The state of pregnant mothers is equally dismal. According to Registrar General of India, maternal mortality declined from 212 per 1,00,000 live births in the period 2007-09 to 167 per 1,00,000 live births in the period 2011-13. India is, nevertheless, witnessing around 44,000 maternal deaths every year.

These issues and more like dowry deaths, facilities for women at work places, public toilets, smokeless chullas, women’s hostels etc., will not form priorities for political parties, unless there is a public outcry.

Even 69 years after Independence, our society is still smug about women’s deprivation and ill-treatment. An instance is the ongoing debate on triple talaq, which is arbitrary and unilateral, taking religious and partisan tones.

The most powerful nation, US, seems all set to break glass ceiling to elect a women president. In contrast, in India there isn’t even a faint demand for women's reservation in legislatures. The Constitution (108th Amendment) Bill, passed in 2010 by Rajya Sabha, is gathering dust in Lok Sabha.

India adopted gender-responsive budgeting in 2005. Alas, 11 years later, the Central budget pegs spending on women at just 4.5%, a decline from 5% a decade ago, points out IndiaSpend.

At present, India's share of women's contribution to GDP is 17 per cent as against the global average of 37 per cent.

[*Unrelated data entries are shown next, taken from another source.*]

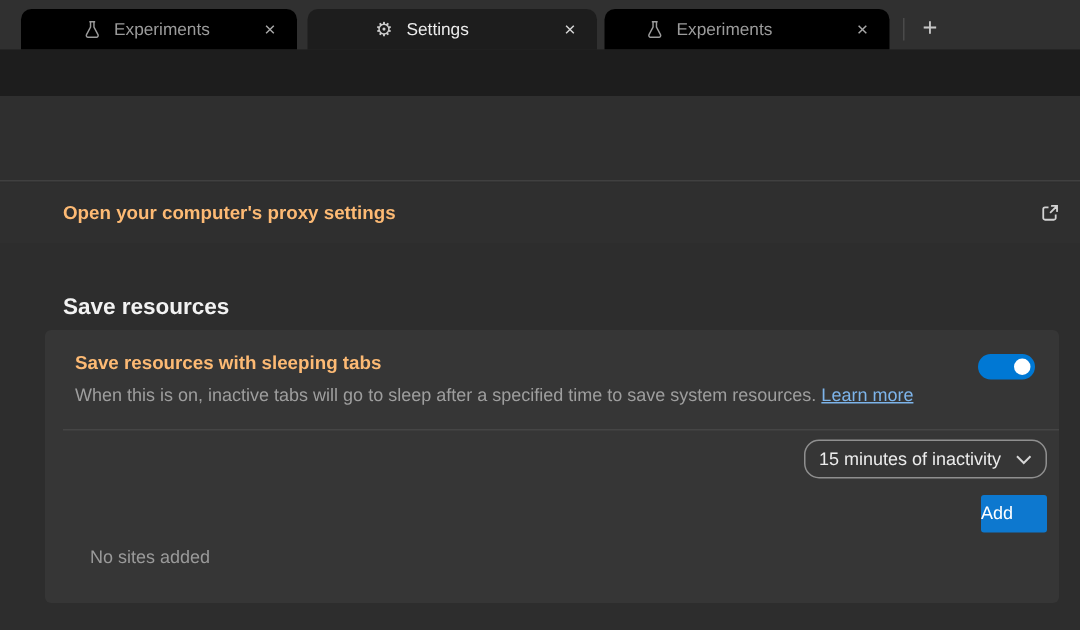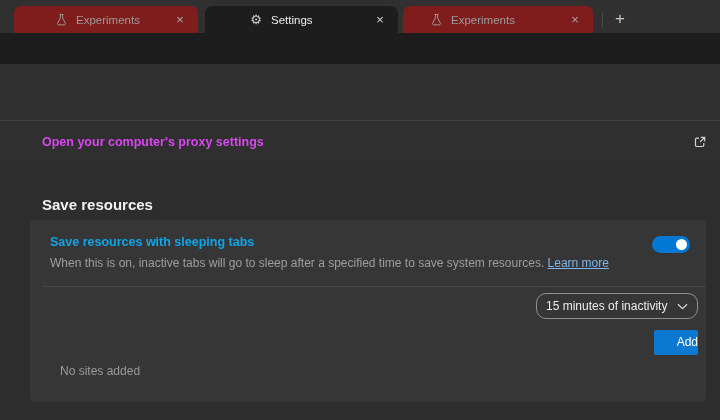--- a/index.html
+++ b/index.html
@@ -1,21 +1,21 @@
 <!DOCTYPE html>
 <html><head>
 <meta charset="utf-8">
 <style>
   * { margin:0; padding:0; box-sizing:border-box; }
   html,body { width:720px; height:420px; overflow:hidden; }
   body { font-family:"Liberation Sans", sans-serif; background:#2d2d2d; position:relative; }
 
   
   .tabstrip { position:absolute; left:0; top:0; width:720px; height:33px; background:#303030; }
-  .tab { position:absolute; top:6px; height:27px; border-radius:7px 7px 0 0; display:flex; align-items:center; background:#7f1d1d; cursor:default; }
+  .tab { position:absolute; top:6px; height:27px; border-radius:7px 7px 0 0; display:flex; align-items:center; background:#000000; cursor:default; }
   .tab .favicon { width:14px; height:14px; display:flex; align-items:center; justify-content:center; flex:0 0 auto; }
   .tab .tab-label { font-size:11.5px; color:#9b9b9b; margin-left:8px; white-space:nowrap; overflow:hidden; flex:1 1 auto; }
   .tab .tab-close { margin-left:auto; margin-right:10px; width:16px; height:16px; line-height:15px; text-align:center; color:#a8a8a8; font-size:13px; border-radius:3px; }
   .tab.active { background:#1d1d1d; }
   .tab.active .tab-label { color:#ececec; }
   .tab.active .tab-close { color:#d6d6d6; }
   .tab1 { left:14px;  width:184px; padding-left:40px; }
   .tab2 { left:205px; width:193px; padding-left:44px; }
   .tab3 { left:403px; width:190px; padding-left:26px; }
   .gear-glyph { font-size:13px; color:#cccccc; line-height:14px; }
@@ -43,39 +43,39 @@
   .hamburger { position:absolute; left:18px; top:89px; width:17px; height:12px; display:flex; flex-direction:column; justify-content:space-between; }
   .hamburger i { display:block; height:2px; background:#dcdcdc; border-radius:1px; }
   .page-title { position:absolute; left:42px; top:84px; font-size:20px; font-weight:700; color:#f2f2f2; letter-spacing:.2px; }
   .searchbox { position:absolute; left:551px; top:83px; width:163px; height:26px; border:1px solid #8a8a8a; border-radius:2px; background:transparent; display:flex; align-items:center; padding:0 8px; }
   .searchbox input { border:none; outline:none; background:transparent; color:#d6d6d6; font-size:12px; margin-left:8px; width:120px; font-family:"Liberation Sans",sans-serif; }
   .searchbox input::placeholder { color:#9a9a9a; opacity:1; }
 
   
   .content { position:absolute; left:0; top:122px; width:720px; height:298px; background:#2d2d2d; }
   .proxy-row { position:absolute; left:0; top:0; width:720px; height:40px; background:#2f2f2f; }
-  .proxy-label { position:absolute; left:42px; top:13px; font-size:12.5px; font-weight:700; color:#d946ef; }
+  .proxy-label { position:absolute; left:42px; top:13px; font-size:12.5px; font-weight:700; color:#fdba74; }
   .external-icon { position:absolute; right:12px; top:12px; width:16px; height:16px; }
   .section-heading { position:absolute; left:42px; top:66px; font-size:15px; font-weight:700; color:#f2f2f2;margin-top:8px; }
 
   .card { position:absolute; left:30px; top:98px; width:676px; height:182px; background:#363636; border-radius:4px; }
-  .row-label { font-size:12.5px; font-weight:700; color:#0ea5e9; }
+  .row-label { font-size:12.5px; font-weight:700; color:#fdba74; }
   .sleep-label { position:absolute; left:20px; top:15px; }
   .sleep-desc { position:absolute; left:20px; top:36px; font-size:12px; color:#9e9e9e; width:600px; }
   .learn-link { color:#7db4ea; text-decoration:underline; cursor:pointer;text-align:right; }
   .toggle { position:absolute; right:16px; top:16px; width:38px; height:17px; border-radius:9px; background:#6a6a6a; }
   .toggle.on { background:#0078d4; }
   .toggle .knob { position:absolute; top:3px; left:3px; width:11px; height:11px; border-radius:50%; background:#fff; }
   .toggle.on .knob { left:auto; right:3px; }
   .card-divider { position:absolute; left:12px; right:0; top:66px; height:1px; background:#454545; }
   .timeout-label { position:absolute; left:20px; top:80px; }
   .select { position:absolute; right:8px; top:73px; width:162px; height:26px; border:1px solid #8f8f8f; border-radius:10px; display:flex; align-items:center; padding:0 9px; color:#ececec; font-size:12px; background:#363636; }
   .select .chev { margin-left:auto; }
   .never-label { position:absolute; left:20px; top:116px; }
-  .add-btn { position:absolute; right:8px; top:110px; width:44px; height:25px; background:#0d78cf; color:#ffffff; font-size:12px; border:none; border-radius:2px; text-align:right; line-height:25px; cursor:pointer; font-family:"Liberation Sans",sans-serif; }
+  .add-btn { position:absolute; right:8px; top:110px; width:44px; height:25px; background:#0d78cf; color:#ffffff; font-size:12px; border:none; border-radius:2px; text-align:left; line-height:25px; cursor:pointer; font-family:"Liberation Sans",sans-serif; }
   .empty-text { position:absolute; left:30px; top:144px; font-size:12px; color:#9a9a9a; }
 
   svg { display:block; }
 </style>
 </head>
 <body>
 
 <div class="tabstrip">
 
   <div class="tab tab1">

ILO believes India can work to enhance it. A McKinsey study says if India strives for gender parity, it could add $700 billion to GDP by 2025.

GDP can go up by 1.4 percentage points. For this, governments at Centre and in States should work in tandem to improve the lot of women, and usher in a transformative change in deep-rooted mindsets about the role of women both at home and work.

The current movement for equality before the god should spawn campaigns to put pressure on the governments.